> EXERCISE DETAILS
Find each line below that includes "search", then copy it.

___ MATERIAL TO PROCESS ___

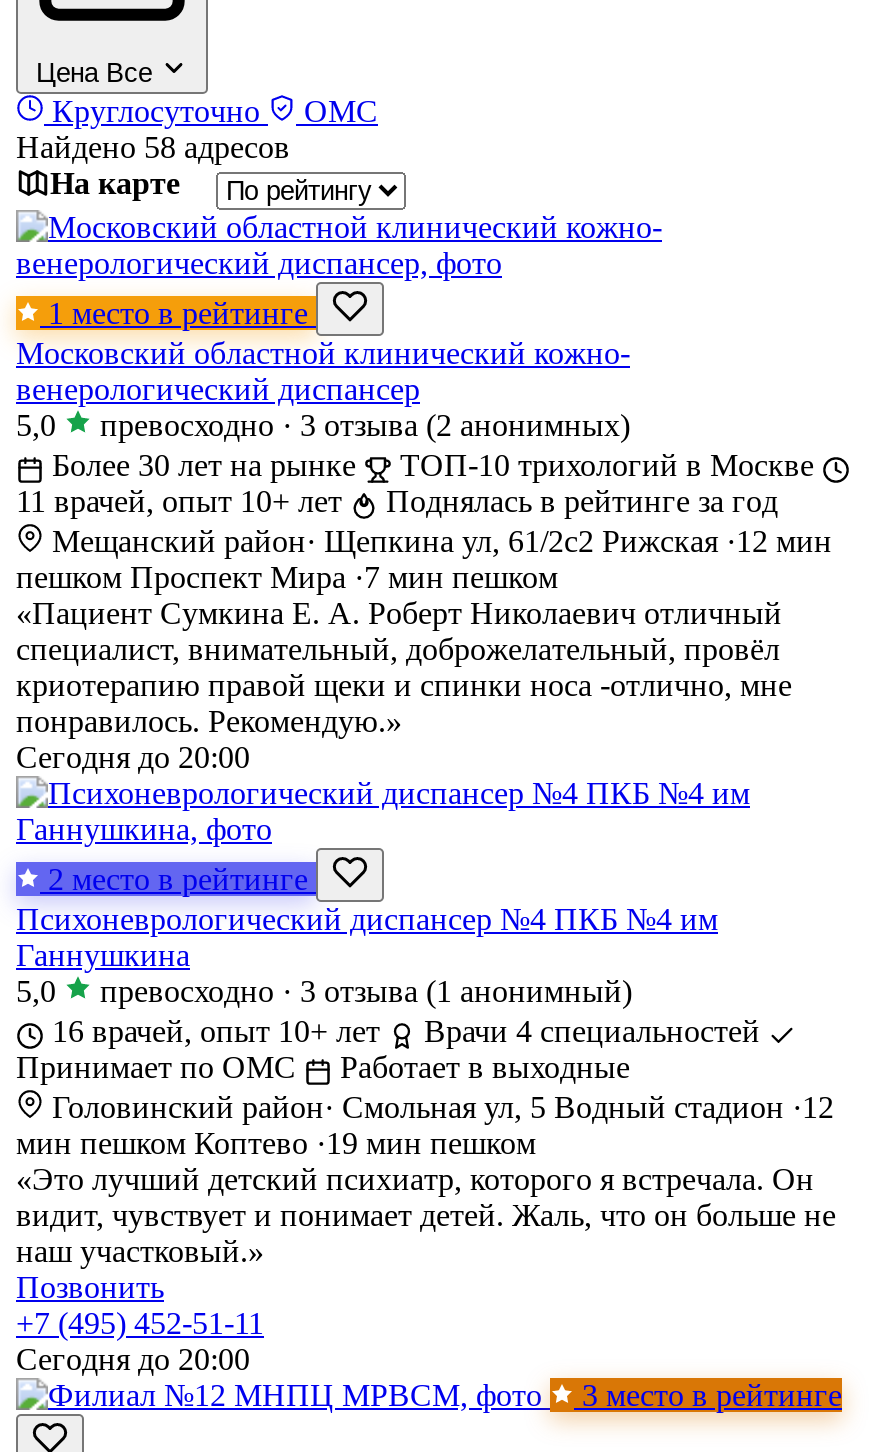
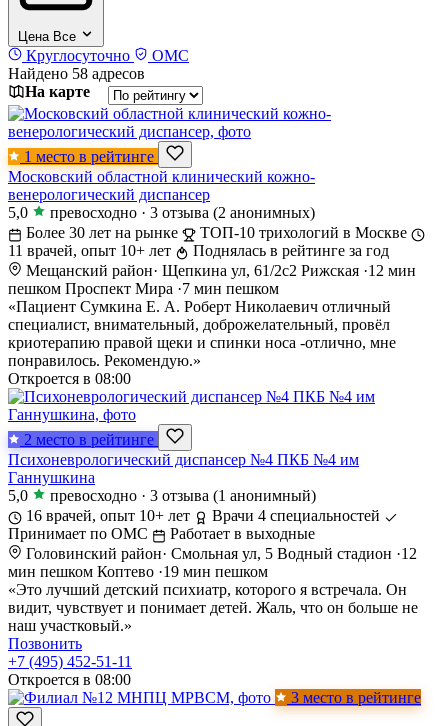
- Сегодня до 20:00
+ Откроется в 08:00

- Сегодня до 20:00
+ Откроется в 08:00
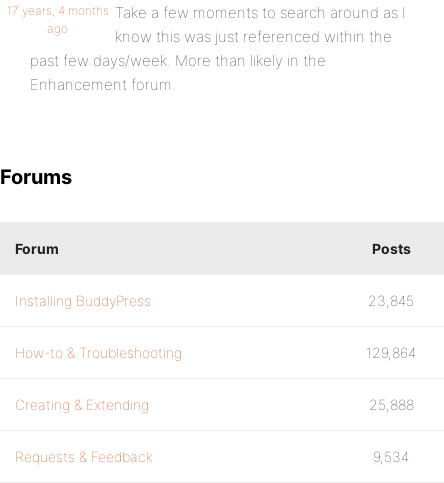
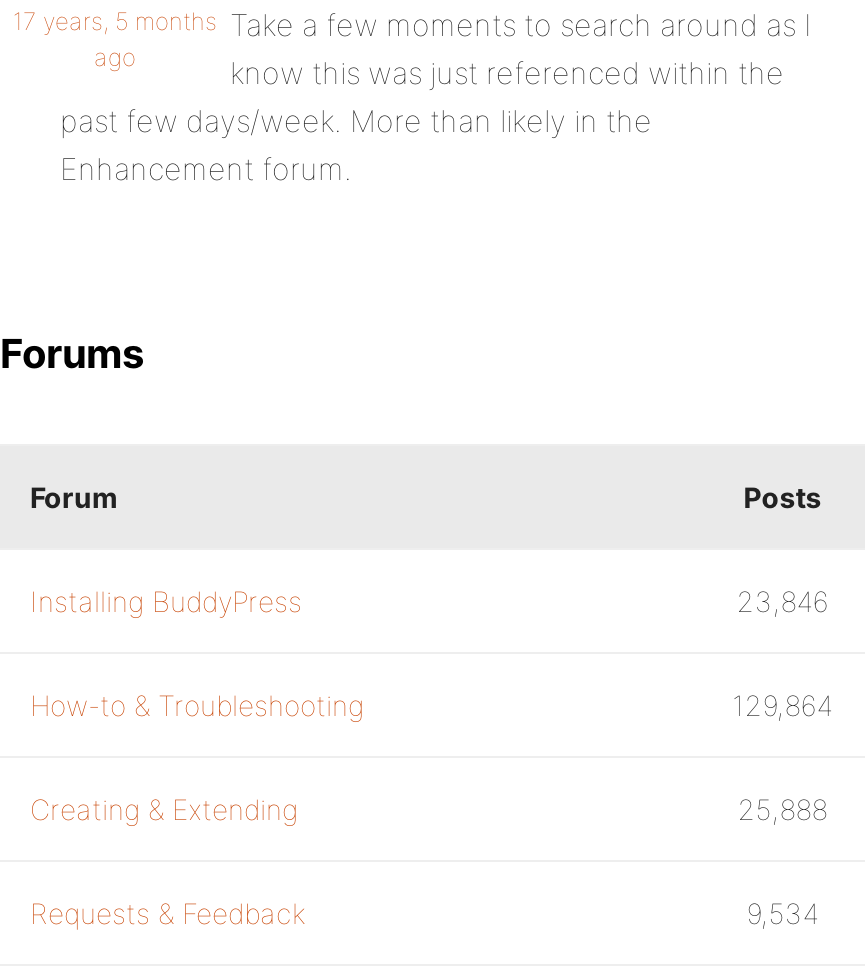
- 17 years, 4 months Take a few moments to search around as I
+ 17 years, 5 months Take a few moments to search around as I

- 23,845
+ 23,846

___

> ANSWER SPACE
- 17 years, 4 months Take a few moments to search around as I
+ 17 years, 5 months Take a few moments to search around as I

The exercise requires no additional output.